==== Extracted entries ====

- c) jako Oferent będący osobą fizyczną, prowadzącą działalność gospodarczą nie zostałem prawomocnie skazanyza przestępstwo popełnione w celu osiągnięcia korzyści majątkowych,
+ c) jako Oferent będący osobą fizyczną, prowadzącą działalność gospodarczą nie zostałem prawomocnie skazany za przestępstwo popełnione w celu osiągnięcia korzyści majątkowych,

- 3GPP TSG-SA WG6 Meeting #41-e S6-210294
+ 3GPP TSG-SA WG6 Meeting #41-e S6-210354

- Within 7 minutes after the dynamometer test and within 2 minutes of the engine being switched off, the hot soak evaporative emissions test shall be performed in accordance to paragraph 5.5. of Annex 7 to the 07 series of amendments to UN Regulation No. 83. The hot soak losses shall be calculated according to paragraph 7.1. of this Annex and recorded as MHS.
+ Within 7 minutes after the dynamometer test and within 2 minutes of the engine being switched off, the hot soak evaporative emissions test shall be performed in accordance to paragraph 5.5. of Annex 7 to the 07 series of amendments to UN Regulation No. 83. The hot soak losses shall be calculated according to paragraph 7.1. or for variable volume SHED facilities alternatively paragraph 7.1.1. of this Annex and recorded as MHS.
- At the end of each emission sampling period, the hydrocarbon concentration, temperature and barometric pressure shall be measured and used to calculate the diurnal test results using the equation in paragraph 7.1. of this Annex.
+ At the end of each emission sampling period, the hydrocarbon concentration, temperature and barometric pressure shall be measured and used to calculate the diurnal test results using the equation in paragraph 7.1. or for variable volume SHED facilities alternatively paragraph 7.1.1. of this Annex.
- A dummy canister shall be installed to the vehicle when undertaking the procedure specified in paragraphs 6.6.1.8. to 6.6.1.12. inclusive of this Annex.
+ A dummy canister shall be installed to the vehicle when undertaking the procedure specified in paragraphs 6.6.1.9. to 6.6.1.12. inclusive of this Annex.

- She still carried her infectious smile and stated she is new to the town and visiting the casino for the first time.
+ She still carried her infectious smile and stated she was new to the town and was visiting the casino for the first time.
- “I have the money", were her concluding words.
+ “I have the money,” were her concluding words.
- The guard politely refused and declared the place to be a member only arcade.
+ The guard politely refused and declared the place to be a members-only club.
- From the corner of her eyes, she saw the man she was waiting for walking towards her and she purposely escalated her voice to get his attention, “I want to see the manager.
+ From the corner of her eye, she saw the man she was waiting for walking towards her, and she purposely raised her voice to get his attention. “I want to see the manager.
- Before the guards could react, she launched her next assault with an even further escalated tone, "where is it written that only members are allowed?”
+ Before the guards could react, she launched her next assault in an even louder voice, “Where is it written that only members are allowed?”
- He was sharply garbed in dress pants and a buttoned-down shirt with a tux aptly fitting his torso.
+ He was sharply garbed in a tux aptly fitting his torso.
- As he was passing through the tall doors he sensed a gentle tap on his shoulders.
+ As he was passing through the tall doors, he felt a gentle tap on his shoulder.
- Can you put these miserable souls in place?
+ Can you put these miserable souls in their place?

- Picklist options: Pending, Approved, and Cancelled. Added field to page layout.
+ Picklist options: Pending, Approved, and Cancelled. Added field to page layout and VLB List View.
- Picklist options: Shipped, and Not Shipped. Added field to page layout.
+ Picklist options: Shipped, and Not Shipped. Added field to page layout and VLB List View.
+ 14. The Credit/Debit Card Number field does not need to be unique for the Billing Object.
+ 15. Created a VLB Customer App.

====

▶ To do: Return exactly the opening lines of the listing above, ending with the line that has "- Within 7 minutes".

▶ Solution:
- c) jako Oferent będący osobą fizyczną, prowadzącą działalność gospodarczą nie zostałem prawomocnie skazanyza przestępstwo popełnione w celu osiągnięcia korzyści majątkowych,
+ c) jako Oferent będący osobą fizyczną, prowadzącą działalność gospodarczą nie zostałem prawomocnie skazany za przestępstwo popełnione w celu osiągnięcia korzyści majątkowych,

- 3GPP TSG-SA WG6 Meeting #41-e S6-210294
+ 3GPP TSG-SA WG6 Meeting #41-e S6-210354

- Within 7 minutes after the dynamometer test and within 2 minutes of the engine being switched off, the hot soak evaporative emissions test shall be performed in accordance to paragraph 5.5. of Annex 7 to the 07 series of amendments to UN Regulation No. 83. The hot soak losses shall be calculated according to paragraph 7.1. of this Annex and recorded as MHS.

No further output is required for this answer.